Born in London, Bratby studied at Kingston College of Art (1948-50) and the Royal College of Art (1951-54). He worked in a distinctively harsh realist style involving the use of bright colours thickly applied to the canvas. In the 1950s he became a leading exponent of what became known as the ‘Kitchen Sink School’. Along with the other young artists that formed this group his work focused on ordinary domestic scenes and the banality of everyday life.

Bratby was elected to the Royal Academy of Arts in 1971. Although he initially found fame for his ‘kitchen sink realist’ paintings, he was preoccupied with portraiture throughout his career. As a result of the Hall of Fame series in particular he became one of the twentieth century’s most prolific portraitists.

This portrait was acquired by the Parliamentary Art Collection in 2001.

This is a detail of a large portrait of Michael Foot painted by Robert Lenkiewicz (1941-2002). The picture was produced as part of a project titled Addictive Behavior, which looked at various forms of obsession. Foot was included as an example of addiction to left-wing politics.

For most of his working life Lenkiewicz was based in Plymouth, the city where Michael Foot was born and where he was first elected as an MP. Foot described their shared connection with Plymouth in the following terms: ‘My father was born in Notte Street, just round the corner from the studio. He would have been thrilled to see how [Lenkiewicz] did the paintings… Robert made a wonderful contribution to our beloved city.’ In the portrait Foot wears a distinctive Plymouth Argyle scarf. He was a keen supporter of the football team throughout his life.

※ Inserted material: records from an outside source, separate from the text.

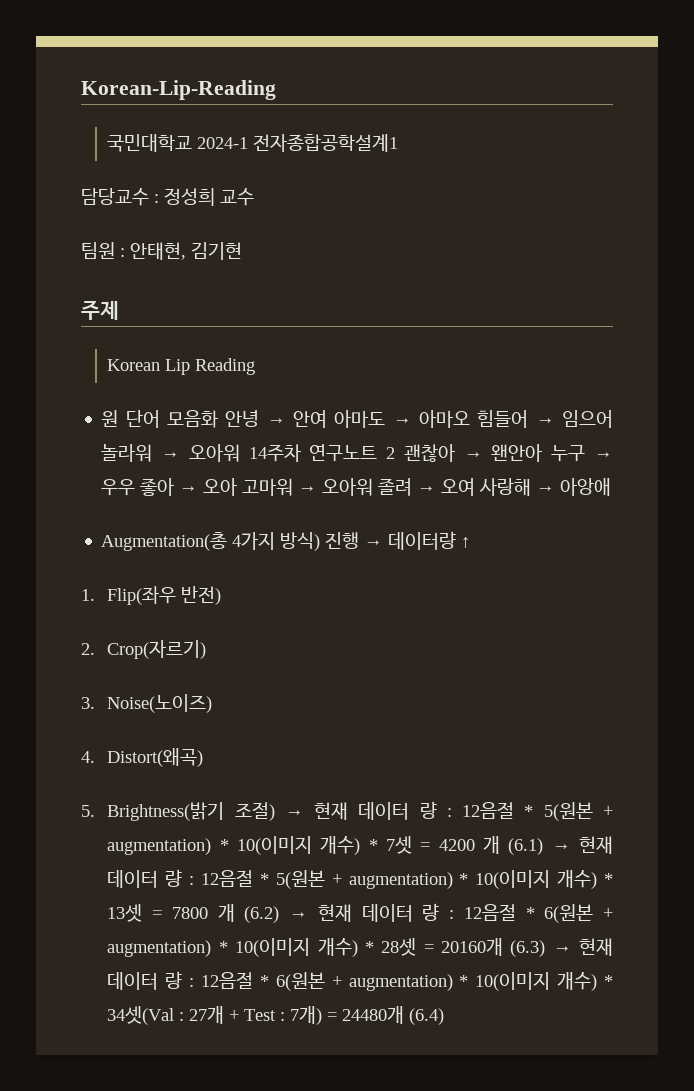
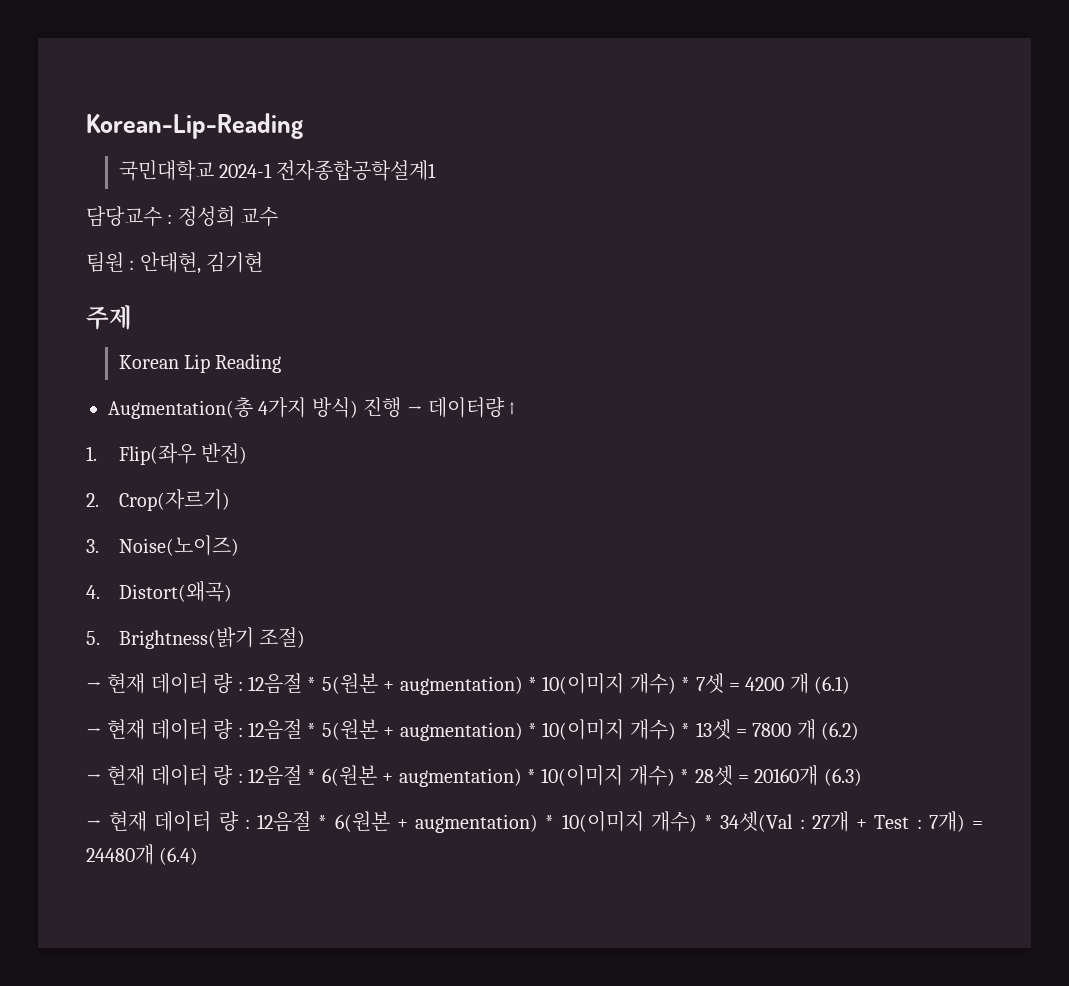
- 원 단어 모음화 안녕 → 안여 아마도 → 아마오 힘들어 → 임으어 놀라워 → 오아워 14주차 연구노트 2 괜찮아 → 왠안아 누구 → 우우 좋아 → 오아 고마워 → 오아워 졸려 → 오여 사랑해 → 아앙애
- 5. Brightness(밝기 조절) → 현재 데이터 량 :
+ 5. Brightness(밝기 조절)
+ → 현재 데이터 량 :
- 12음절 * 5(원본 + augmentation) * 10(이미지 개수) * 7셋 = 4200 개 (6.1) → 현재 데이터 량 :
+ 12음절 * 5(원본 + augmentation) * 10(이미지 개수) * 7셋 = 4200 개 (6.1)
+ → 현재 데이터 량 :
- 12음절 * 5(원본 + augmentation) * 10(이미지 개수) * 13셋 = 7800 개 (6.2) → 현재 데이터 량 :
+ 12음절 * 5(원본 + augmentation) * 10(이미지 개수) * 13셋 = 7800 개 (6.2)
+ → 현재 데이터 량 :
- 12음절 * 6(원본 + augmentation) * 10(이미지 개수) * 28셋 = 20160개 (6.3) → 현재 데이터 량 :
+ 12음절 * 6(원본 + augmentation) * 10(이미지 개수) * 28셋 = 20160개 (6.3)
+ → 현재 데이터 량 :

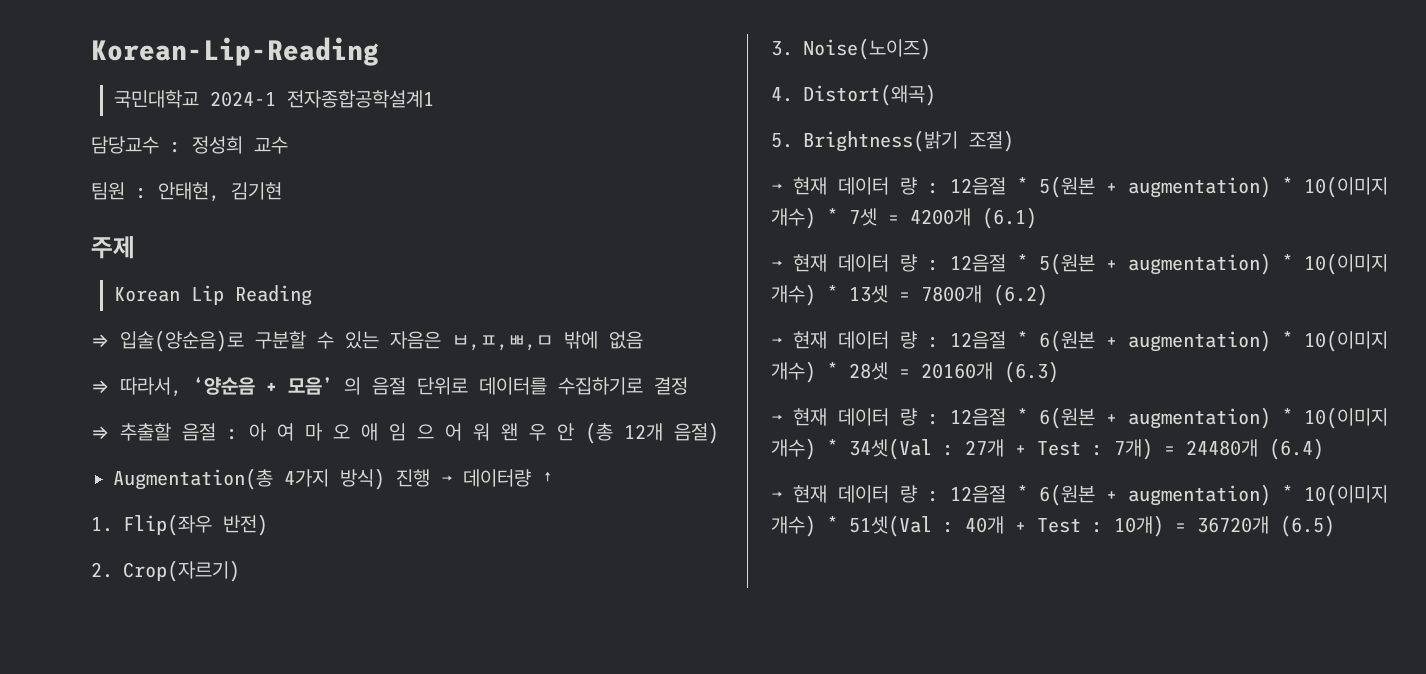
+ ⇒ 입술(양순음)로 구분할 수 있는 자음은 ㅂ,ㅍ,ㅃ,ㅁ 밖에 없음
+ ⇒ 따라서, ‘양순음 + 모음’ 의 음절 단위로 데이터를 수집하기로 결정
+ ⇒ 추출할 음절 : 아 여 마 오 애 임 으 어 워 왠 우 안 (총 12개 음절)
- → 현재 데이터 량 : 12음절 * 5(원본 + augmentation) * 10(이미지 개수) * 7셋 = 4200 개 (6.1)
+ → 현재 데이터 량 : 12음절 * 5(원본 + augmentation) * 10(이미지 개수) * 7셋 = 4200개 (6.1)
- → 현재 데이터 량 : 12음절 * 5(원본 + augmentation) * 10(이미지 개수) * 13셋 = 7800 개 (6.2)
+ → 현재 데이터 량 : 12음절 * 5(원본 + augmentation) * 10(이미지 개수) * 13셋 = 7800개 (6.2)
+ → 현재 데이터 량 : 12음절 * 6(원본 + augmentation) * 10(이미지 개수) * 51셋(Val : 40개 + Test : 10개) = 36720개 (6.5)

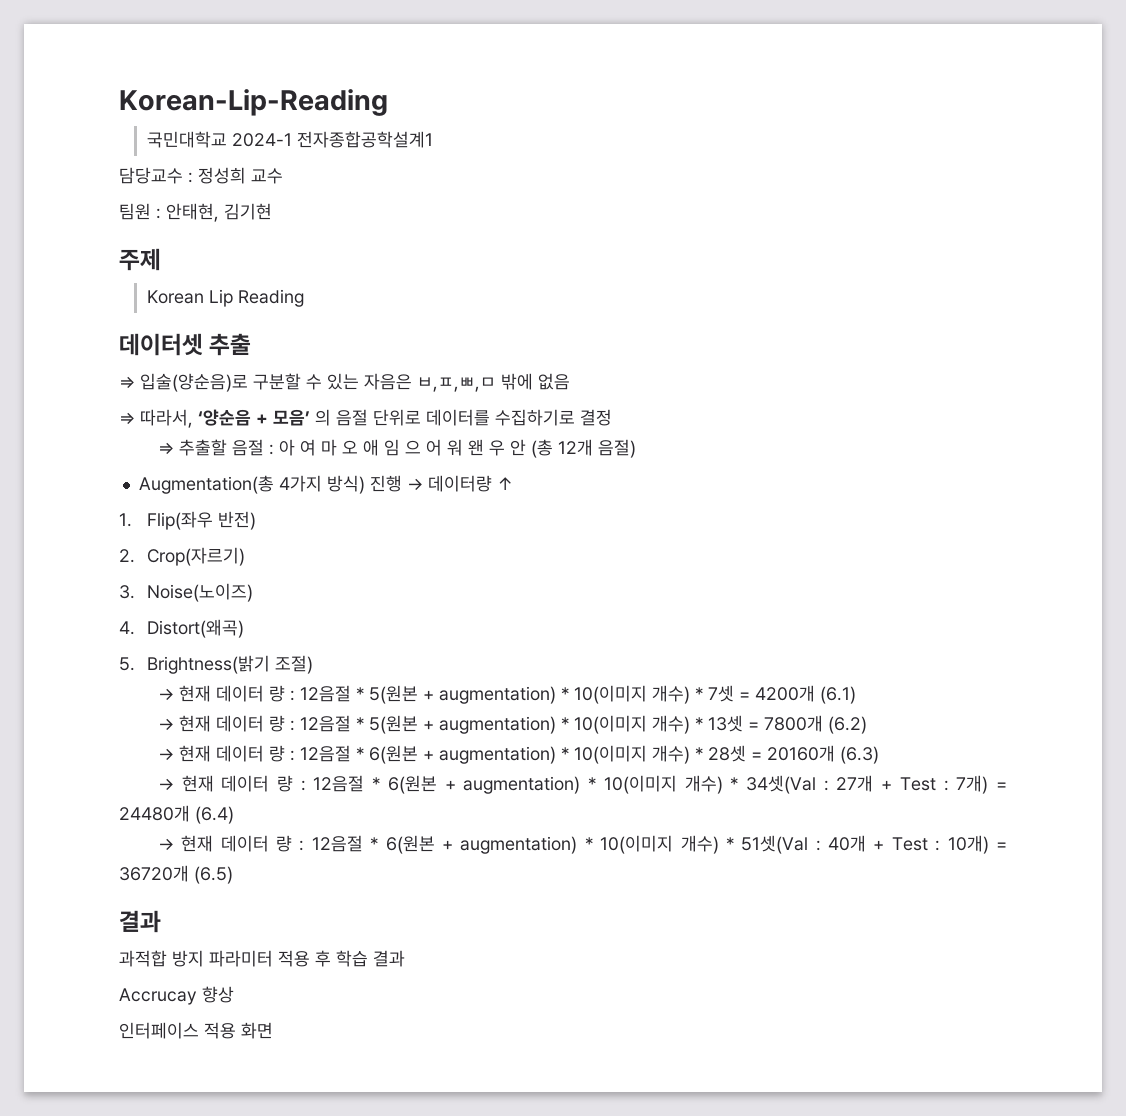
+ 데이터셋 추출
  → 현재 데이터 량 : 12음절 * 6(원본 + augmentation) * 10(이미지 개수) * 51셋(Val : 40개 + Test : 10개) = 36720개 (6.5)
+ 결과
+ 과적합 방지 파라미터 적용 후 학습 결과
+ Accrucay 향상
+ 인터페이스 적용 화면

Lenkiewicz was born in London, the son of Jewish refugees. He was largely self-taught, although he studied for periods at St Martin’s College of Art and the Royal Academy Schools. Lenkiewicz had a life-long interest in society’s marginal communities and taboo topics. During his lifetime he was never successful in financial or critical terms, but his work was always popular with the general public.

This painting was left unfinished when the artist died in 2002. It was acquired in 2004 when the Lenkiewicz Foundation gave Parliament the opportunity to purchase it for the Parliamentary Art Collection.